Thursday, July 13, 2017

US District Court denies summary judgment to insurer in bad faith claim on the basis of statements made by its attorney

In Continental Western Ins. Co. v. Preferred Mut. Ins. Co., 2016 WL 6434081 (D. Mass.), the United States District Court for the District of Massachusetts chose not to recite the facts, which were undisputed.  So I'm guessing a little here, and I have no idea what the underlying case was about.   

This appears to be a subrogation case.  A subrogation case is one where an insurer paid a loss, and then sued the tortfeasor or other liable party for reimbursement of the amount it paid.  In this case, the defendant in the subrogation case was covered by insurance, so it's an insurer versus insurer dispute.  Preferred Mutual Insurance Company was the insurer seeking subrogation.  Continental Western Insurance insured the individual sued by Preferred Mutual. 

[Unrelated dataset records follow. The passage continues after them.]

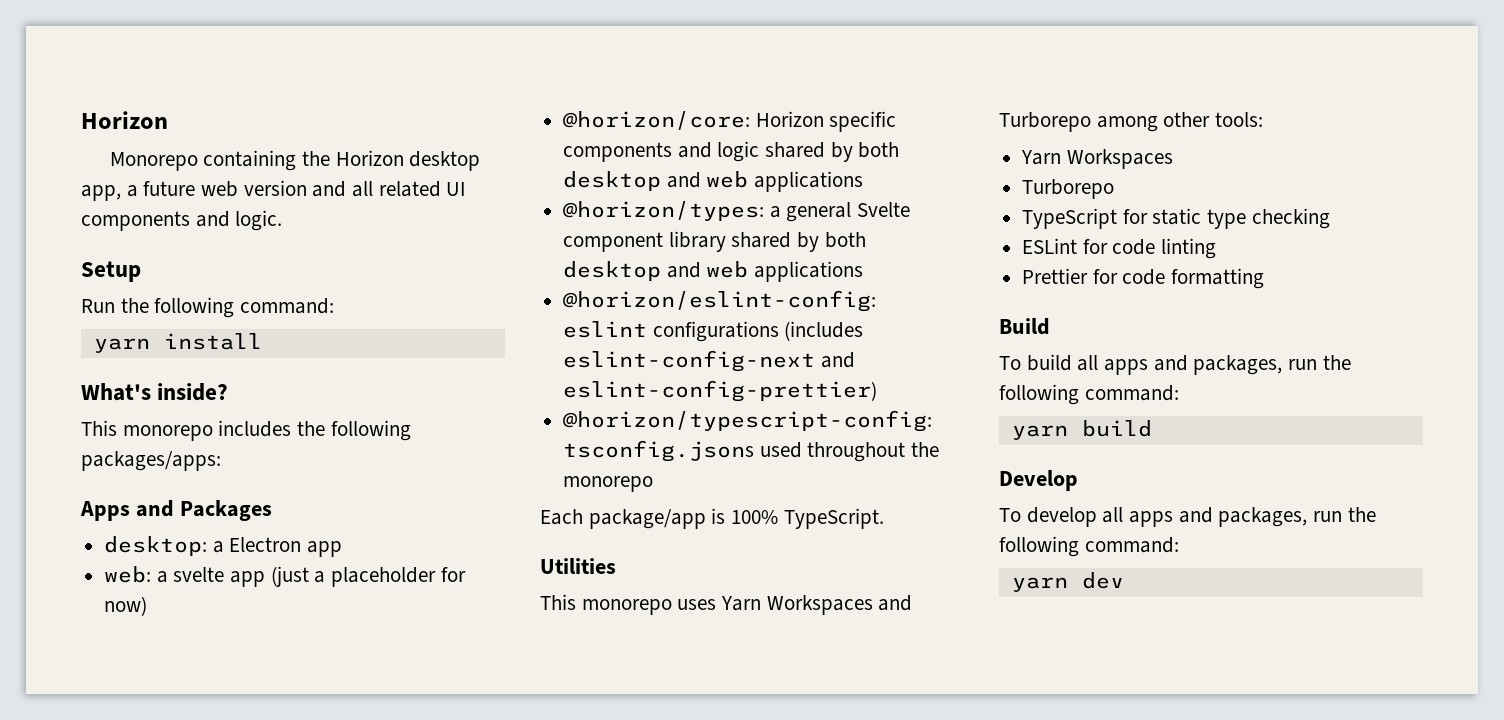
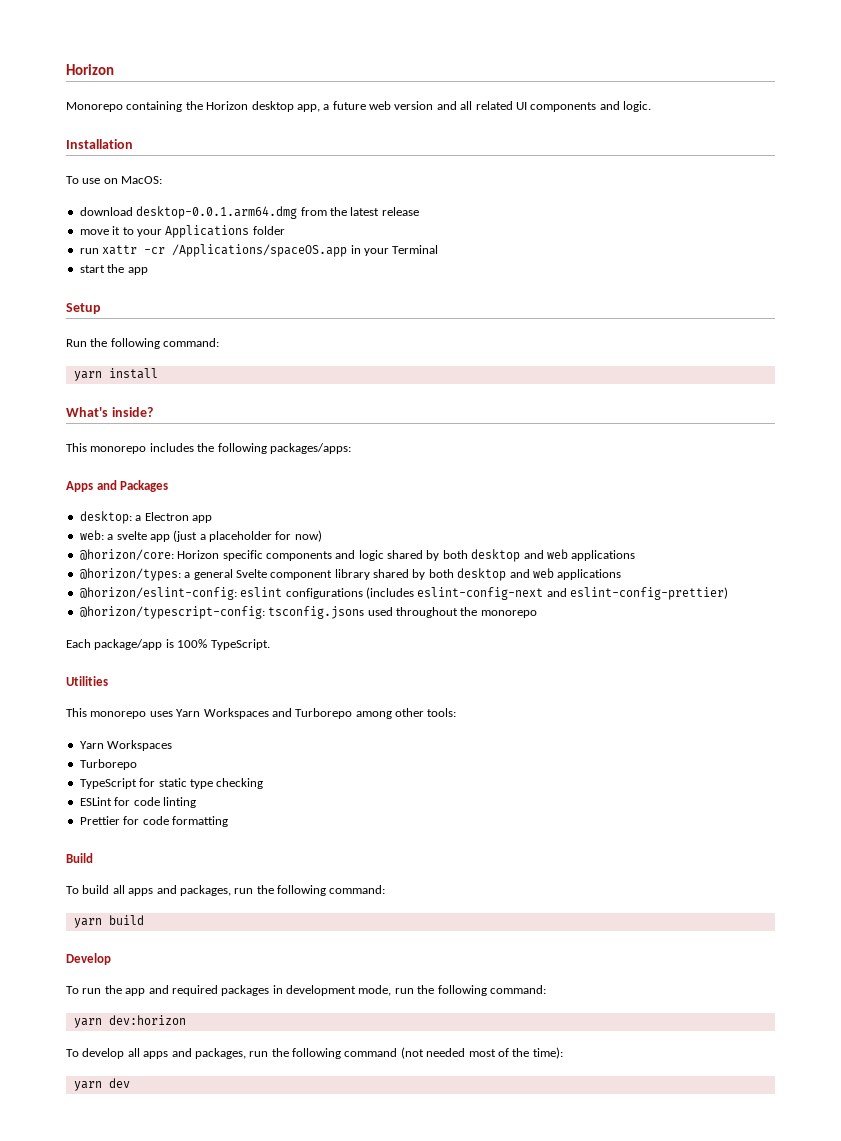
+ Installation
+ To use on MacOS:
+ download desktop-0.0.1.arm64.dmg from the latest release
+ move it to your Applications folder
+ run xattr -cr /Applications/spaceOS.app in your Terminal
+ start the app
+ To run the app and required packages in development mode, run the following command:
+ yarn dev:horizon
- To develop all apps and packages, run the following command:
+ To develop all apps and packages, run the following command (not needed most of the time):

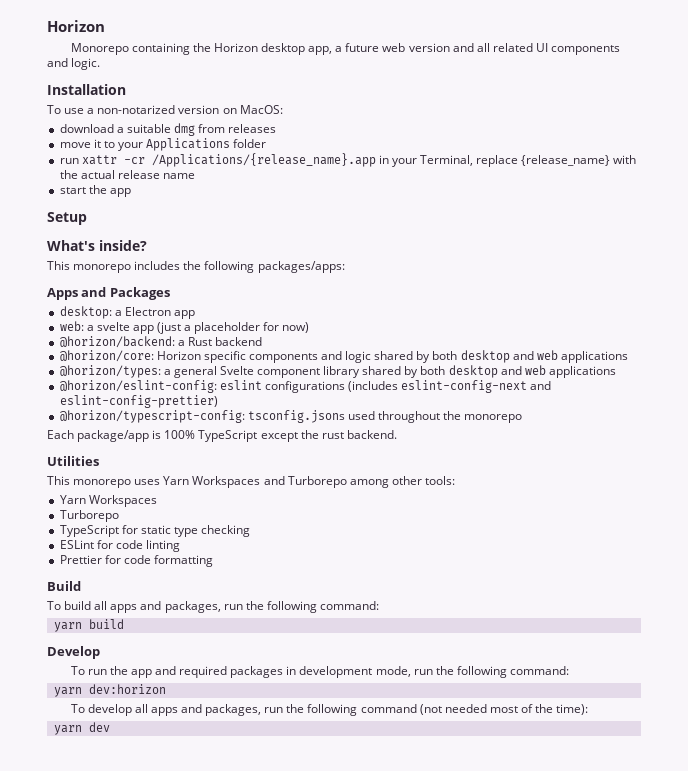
- To use on MacOS:
+ To use a non-notarized version on MacOS:
- download desktop-0.0.1.arm64.dmg from the latest release
+ download a suitable dmg from releases
- run xattr -cr /Applications/spaceOS.app in your Terminal
+ run xattr -cr /Applications/{release_name}.app in your Terminal, replace {release_name} with the actual release name
  start the app
  Setup
- Run the following command:
- yarn install
+ @horizon/backend: a Rust backend
- Each package/app is 100% TypeScript.
+ Each package/app is 100% TypeScript except the rust backend.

Continental turned the tables on Preferred Mutual and sued it, alleging that it engaged in unfair and deceptive trade practices by filing claims against Continental's insured without conducting a reasonable investigation based on all available information.  Preferred Mutual moved for summary judgment, meaning that it asked the court to rule prior to trial that there were no facts in support of Continental's claim.

It lost, because of communications between its attorney and its claims specialist.  Those statements included:
The evidence that Mr. Lodigiani was actually engaged in a partnership with Elvins Brantley appears thin.

Preferred Mutual would have difficulty in sustaining the burden of proving Mr. Lodigiani was involved in a partnership with Elvins Brantley.

The law is clear, it is the facts that are in short supply.

It is likely we must ignore facts that cut against coverage and give Mr. Lodigiani the benefit of the disputed facts, among them his assertion that he was not in a partnership.  
 None of which is to say that Preferred Mutual can't prevail at trial.  These may be isolated statements in a slew of evidence pointing to liability.  But they are enough to require a trial where all the facts can be considered.